This is evidenced by traces of pasty ocher, the remains of which were found at an Upper Paleolithic site.
The inhabitants of the Paleolithic site of Sungir wore clothes painted with red ocher “paint”; Moreover, this was both a festive and everyday outfit. This conclusion was reached by archaeologists and chemists from Moscow State University named after M.V. Lomonosov. They write about this in the magazine Camera Prehistorica.

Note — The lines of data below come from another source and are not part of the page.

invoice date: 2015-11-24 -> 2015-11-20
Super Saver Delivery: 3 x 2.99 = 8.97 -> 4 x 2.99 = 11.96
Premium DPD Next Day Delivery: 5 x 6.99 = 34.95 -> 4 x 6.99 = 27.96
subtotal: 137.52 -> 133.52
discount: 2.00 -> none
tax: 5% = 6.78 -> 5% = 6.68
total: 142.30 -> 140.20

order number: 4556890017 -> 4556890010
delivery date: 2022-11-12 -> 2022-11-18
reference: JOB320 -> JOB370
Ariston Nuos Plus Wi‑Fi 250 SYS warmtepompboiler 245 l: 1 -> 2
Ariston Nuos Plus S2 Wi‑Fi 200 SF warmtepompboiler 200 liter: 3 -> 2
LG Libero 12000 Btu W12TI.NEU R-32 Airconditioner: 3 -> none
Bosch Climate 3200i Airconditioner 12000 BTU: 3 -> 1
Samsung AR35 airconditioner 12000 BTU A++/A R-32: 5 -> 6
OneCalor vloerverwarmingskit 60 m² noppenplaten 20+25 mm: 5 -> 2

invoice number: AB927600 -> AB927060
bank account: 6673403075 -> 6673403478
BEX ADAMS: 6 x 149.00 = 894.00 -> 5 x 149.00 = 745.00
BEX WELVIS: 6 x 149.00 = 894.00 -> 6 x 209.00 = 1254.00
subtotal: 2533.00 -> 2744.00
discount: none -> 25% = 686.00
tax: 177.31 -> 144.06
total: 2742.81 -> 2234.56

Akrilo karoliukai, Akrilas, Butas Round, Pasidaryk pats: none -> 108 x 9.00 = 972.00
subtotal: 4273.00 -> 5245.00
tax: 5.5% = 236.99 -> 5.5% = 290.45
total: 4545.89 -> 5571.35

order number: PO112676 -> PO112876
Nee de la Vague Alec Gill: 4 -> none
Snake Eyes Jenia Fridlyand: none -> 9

Parking Sungir located on the outskirts of Vladimir, it was opened in 1955. People lived at the site in the Upper Paleolithic – about 32-35 thousand years ago. Archaeologists have discovered residential or household sites (remains of buildings), fire pits, hearth and ritual pits, and accumulations of bones of large animals (mainly mammoths). In addition, they found two burials of Cro-Magnons (humans of the modern species): one – a man and a female skull, the second – two children (it was long believed that these were brother and sister, but recent DNA analysis showed that these were two boys https://doi.org/10.1126/science.aao1807). The burials turned out to be especially rich: they contained more than 3,500 beads made of tusk, arctic fox fangs that decorated children’s hats, 20 bracelets made of tusk plates, darts and spears made of tusk rods, etc. Other famous finds from Sungir include horse figurines (also made from mammoth ivory), “slotted disks” and “straightening rods”, etc.
The authors of the new study studied pieces of ocher from the cultural layer of Sungir (35 pieces) and particles on seven jewelry from a male burial. This analysis showed that ocher was used not only in the form of a powder, as archaeologists usually imagine, but also in the form of a relatively liquid paste: a kind of “splash”, the remains of “streams” were preserved from it. In this paste form, ocher was also applied to clothing, that is, it was painted a bright red color. In particular, children from the burial with spears were wearing such clothes. But archaeologists believe that such red “paint” was also used for everyday clothing, and also, possibly, for hygienic and ritual purposes.
In a similar way, in recent times, clothes were decorated in Moravia and the Apennine Peninsula. In particular, the same funeral tradition is recorded in Dolní Vestonice in Moravia. This, according to Vladislav Zhitenev (the first author of the article), allows us to speak at a new level about the general “supra-group unity” of Europe in the Upper Paleolithic. Moreover, judging by a previously published DNA analysis, the Upper Paleolithic people from Moravia and Sungir were united not only by cultural, but also by family ties.
Casts of a child’s burial from Sungir are exhibited in the State Historical Museum in Moscow and in the Vladimir-Suzdal Museum-Reserve (the “Chambers” center in Vladimir). In the latter, it is part of a new permanent exhibition dedicated to the finds Sungirya.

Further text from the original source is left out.